• [The task]: Report the lines of the material that carry the string "reviews".

### The data

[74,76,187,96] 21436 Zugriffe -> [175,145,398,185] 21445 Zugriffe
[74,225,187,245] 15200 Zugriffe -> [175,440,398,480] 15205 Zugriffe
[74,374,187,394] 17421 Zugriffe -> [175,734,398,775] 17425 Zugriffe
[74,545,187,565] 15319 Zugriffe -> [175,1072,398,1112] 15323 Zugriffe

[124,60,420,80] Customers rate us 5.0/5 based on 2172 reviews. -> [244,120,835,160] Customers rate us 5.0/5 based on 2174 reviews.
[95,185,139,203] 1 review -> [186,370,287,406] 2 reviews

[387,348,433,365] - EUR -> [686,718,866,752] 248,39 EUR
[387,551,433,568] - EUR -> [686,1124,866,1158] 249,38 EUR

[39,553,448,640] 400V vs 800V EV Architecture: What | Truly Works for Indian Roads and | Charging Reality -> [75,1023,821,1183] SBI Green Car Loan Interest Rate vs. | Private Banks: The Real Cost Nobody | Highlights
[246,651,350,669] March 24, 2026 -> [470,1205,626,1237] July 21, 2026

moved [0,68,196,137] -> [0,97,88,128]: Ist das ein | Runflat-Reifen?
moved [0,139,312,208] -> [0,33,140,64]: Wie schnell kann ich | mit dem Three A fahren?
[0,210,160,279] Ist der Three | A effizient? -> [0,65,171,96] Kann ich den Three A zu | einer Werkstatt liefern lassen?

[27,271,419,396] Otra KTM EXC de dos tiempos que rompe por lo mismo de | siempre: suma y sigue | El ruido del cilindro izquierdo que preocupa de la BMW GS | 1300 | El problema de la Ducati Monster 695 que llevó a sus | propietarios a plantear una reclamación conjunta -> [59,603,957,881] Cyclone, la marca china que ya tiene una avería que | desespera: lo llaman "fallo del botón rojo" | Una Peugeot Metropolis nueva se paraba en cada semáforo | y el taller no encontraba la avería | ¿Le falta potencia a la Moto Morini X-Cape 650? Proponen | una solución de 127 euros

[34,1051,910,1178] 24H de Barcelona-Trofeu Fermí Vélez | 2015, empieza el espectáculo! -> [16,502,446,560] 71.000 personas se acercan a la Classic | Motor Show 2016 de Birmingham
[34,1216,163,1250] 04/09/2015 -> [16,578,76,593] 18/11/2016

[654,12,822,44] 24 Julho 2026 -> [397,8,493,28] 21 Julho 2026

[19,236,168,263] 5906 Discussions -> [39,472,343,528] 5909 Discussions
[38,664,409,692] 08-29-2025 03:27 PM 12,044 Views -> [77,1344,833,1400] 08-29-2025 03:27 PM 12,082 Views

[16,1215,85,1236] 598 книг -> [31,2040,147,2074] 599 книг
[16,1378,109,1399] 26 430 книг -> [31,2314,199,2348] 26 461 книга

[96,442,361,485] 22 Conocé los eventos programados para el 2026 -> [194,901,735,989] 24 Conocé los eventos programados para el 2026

######

• [Finished task]:
[124,60,420,80] Customers rate us 5.0/5 based on 2172 reviews. -> [244,120,835,160] Customers rate us 5.0/5 based on 2174 reviews.
[95,185,139,203] 1 review -> [186,370,287,406] 2 reviews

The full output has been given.